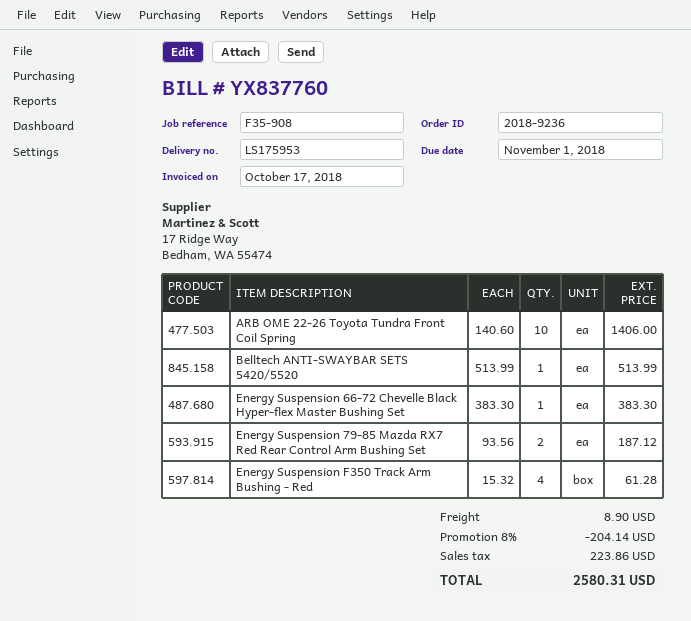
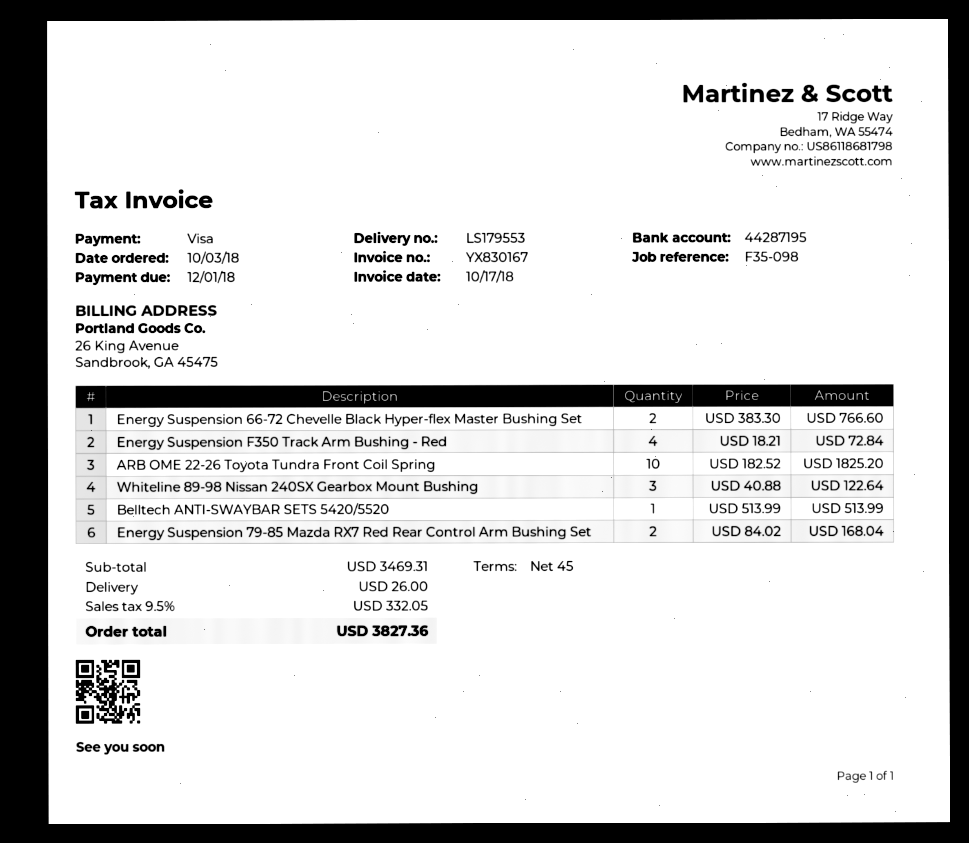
delivery note number: LS175953 -> LS179553
invoice number: YX837760 -> YX830167
due date: 2018-11-01 -> 2018-12-01
reference: F35-908 -> F35-098
ARB OME 22-26 Toyota Tundra Front Coil Spring: 10 x 140.60 = 1406.00 -> 10 x 182.52 = 1825.20
Energy Suspension 66-72 Chevelle Black Hyper-flex Master Bushing Set: 1 x 383.30 = 383.30 -> 2 x 383.30 = 766.60
Energy Suspension 79-85 Mazda RX7 Red Rear Control Arm Bushing Set: 2 x 93.56 = 187.12 -> 2 x 84.02 = 168.04
Energy Suspension F350 Track Arm Bushing - Red: 4 x 15.32 = 61.28 -> 4 x 18.21 = 72.84
Whiteline 89-98 Nissan 240SX Gearbox Mount Bushing: none -> 3 x 40.88 = 122.64
discount: 8% = 204.14 -> none
shipping: 8.90 -> 26.00
tax: 223.86 -> 332.05
total: 2580.31 -> 3827.36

************

• What needs to be done: Only the lines from the one with "invoice number: YX837760 -> YX830167" through the end of the listing should be output, exactly as they appear.

• Solution to this problem:
invoice number: YX837760 -> YX830167
due date: 2018-11-01 -> 2018-12-01
reference: F35-908 -> F35-098
ARB OME 22-26 Toyota Tundra Front Coil Spring: 10 x 140.60 = 1406.00 -> 10 x 182.52 = 1825.20
Energy Suspension 66-72 Chevelle Black Hyper-flex Master Bushing Set: 1 x 383.30 = 383.30 -> 2 x 383.30 = 766.60
Energy Suspension 79-85 Mazda RX7 Red Rear Control Arm Bushing Set: 2 x 93.56 = 187.12 -> 2 x 84.02 = 168.04
Energy Suspension F350 Track Arm Bushing - Red: 4 x 15.32 = 61.28 -> 4 x 18.21 = 72.84
Whiteline 89-98 Nissan 240SX Gearbox Mount Bushing: none -> 3 x 40.88 = 122.64
discount: 8% = 204.14 -> none
shipping: 8.90 -> 26.00
tax: 223.86 -> 332.05
total: 2580.31 -> 3827.36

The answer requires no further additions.